Saint Ignatius College Geelong
If your child feels anxious reassure them that these feelings are a normal response to new people, events or potentially challenging situations. Help your child understand that there is a great deal they can do to manage their anxious feelings, so they can get on with the activities they enjoy.
Explain anxiety
If your child is anxious they may struggle to explain how they feel. An important first step in anxiety selfmanagement is explaining to your child how anxiety works.
Teach your child that the amygdala, the part of the brain that protects them, is always on high alert when they are anxious.
Explain that the amygdala sees danger where there is none, but the body prepares to fight for life or flee from danger as if it’s protecting them from a hungry lion.
Talk about the changes that happen in their body to power them up to fight or flee including; increased heart and breathing rates and the pumping of the blood from the stomach to the arms and legs, which can cause nausea and even vomiting for some.
Help recognise anxiety-inducing events
Help your child to recognise the specific situations and events that make them feel anxious such as meeting new friends, sitting tests and fear of rejection. In this way you can help your child manage and minimise his feelings of anxiety.
Respond with empathy
When your child feels anxious, the part of the brain that controls rational thinking, decision-making and concentration temporarily goes offline. They can feel easily overwhelmed by simple, everyday events and situations. Rather than protecting your child by allowing them to avoid meeting these challenges, or dismissing them as trivial, validate their feelings with statements such as “I can see you’re feeling worried about going to camp without your brother.”
Managing anxious moments
Help your child develop the tools to regulate and push their anxious feelings to the background. Practise these anxiety management tools when your child is feeling calm, and it will be easier for them to practise when they are nervous.
These include:
Taking some deep breaths: Deep belly breathing from the diaphragm calms the amygdala, reducing feelings of anxiousness.

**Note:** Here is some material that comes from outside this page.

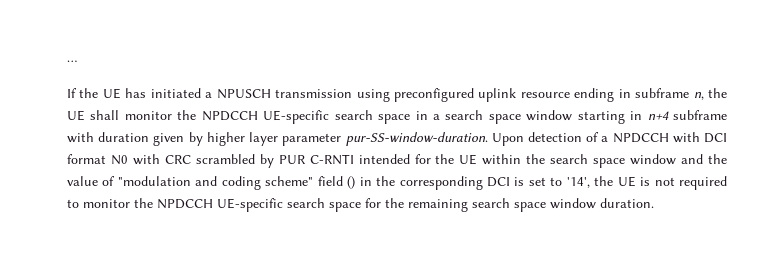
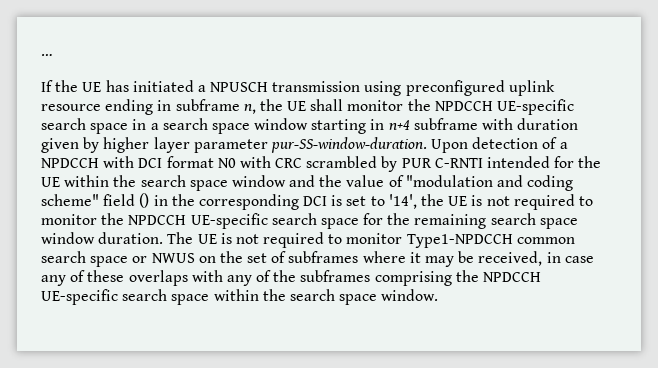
+ The UE is not required to monitor Type1-NPDCCH common search space or NWUS on the set of subframes where it may be received, in case any of these overlaps with any of the subframes comprising the NPDCCH UE-specific search space within the search space window.

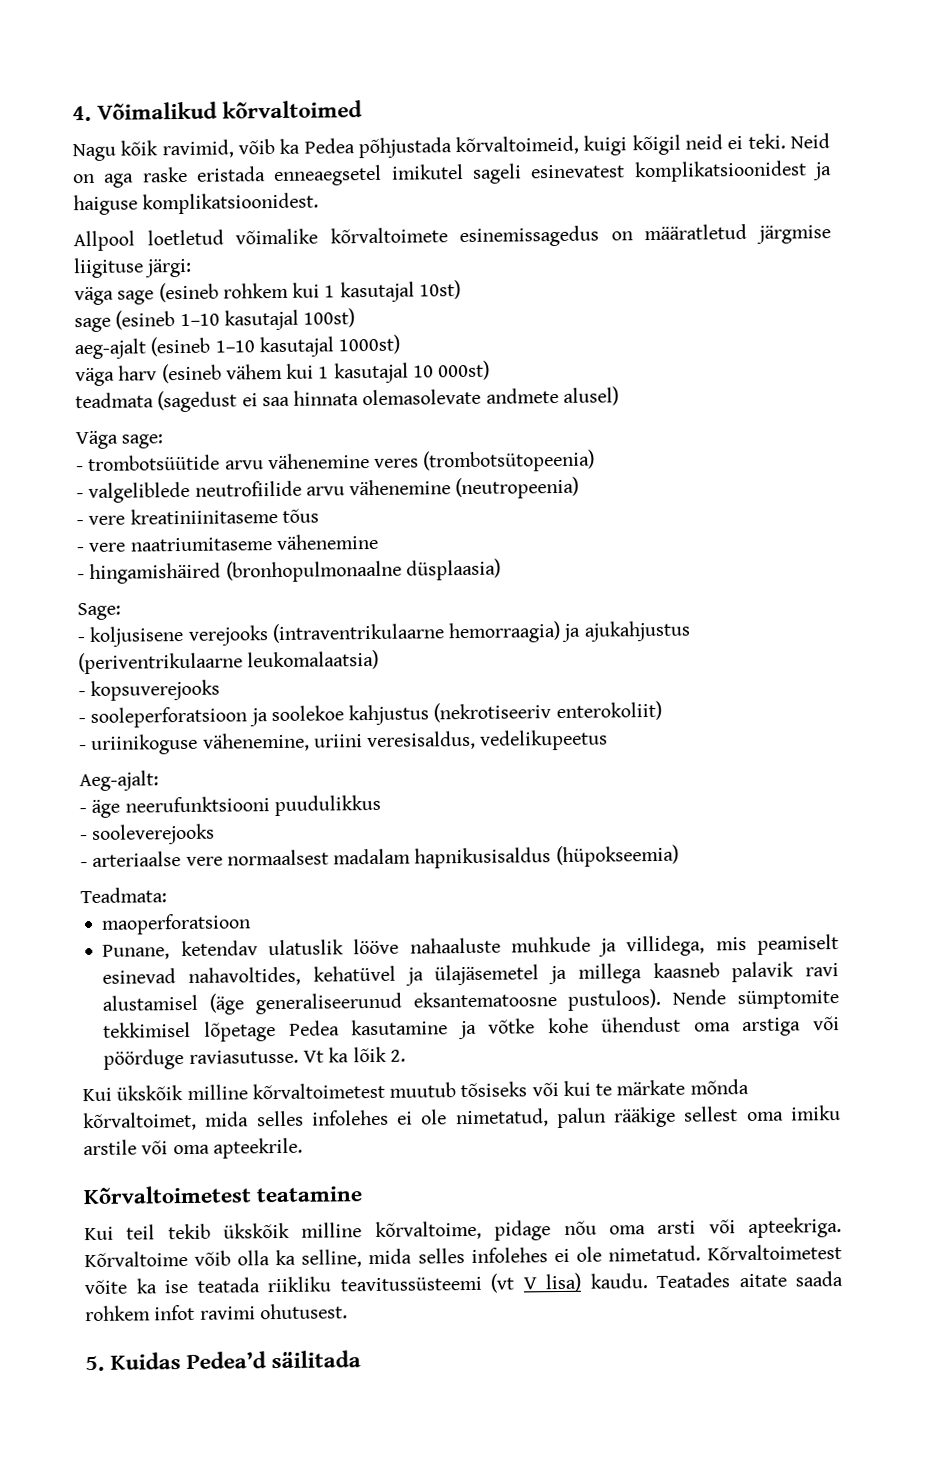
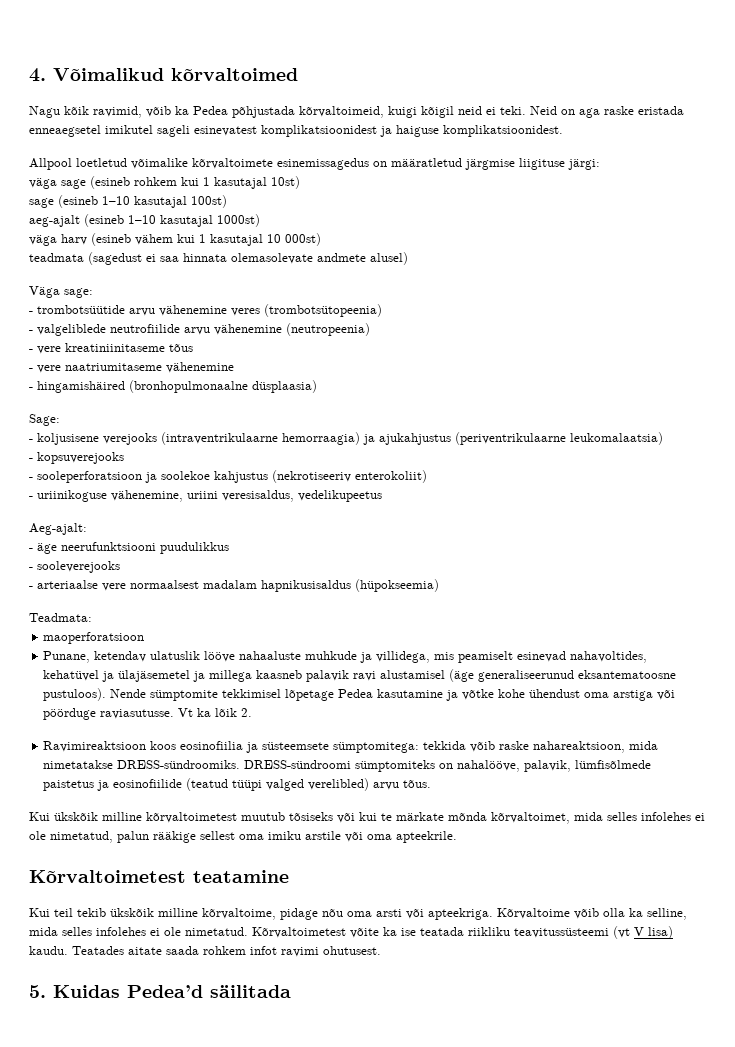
+ Ravimireaktsioon koos eosinofiilia ja süsteemsete sümptomitega: tekkida võib raske nahareaktsioon, mida nimetatakse DRESS-sündroomiks. DRESS-sündroomi sümptomiteks on nahalööve, palavik, lümfisõlmede paistetus ja eosinofiilide (teatud tüüpi valged verelibled) arvu tõus.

Bringing their attention back to the present: Use their senses to bring their attention to the present moment and away from their worries – “Tell me five things you see, four things you hear and something you smell”.
Getting them moving: Physical exercise is not only a great distraction but it releases feel-good endorphins that help children and young people feel better and more optimistic about the future.
Defusing their thoughts: Help your child to distance themselves from their thoughts by using distancing statements. Replace “I’m going to fail the test” with “I had a thought that I’m going to fail the test.” Rather than changing their thinking, assist your child to distance themselves from unhelpful thoughts.
There’s a great deal you can do to help your child manage their anxiety. Start by assisting your child to understand the fundamentals of anxiety, show your understanding of their feelings and be ready to support them emotionally to push their anxiety to the background.
Michael Grose
Michael Grose, founder of Parenting Ideas, is one of Australia’s leading parenting educators. He’s the author of 10 books for parents including Thriving! and the bestselling Why First Borns Rule the World and Last Borns Want to Change It, and his latest release Spoonfed Generation: How to raise independent children.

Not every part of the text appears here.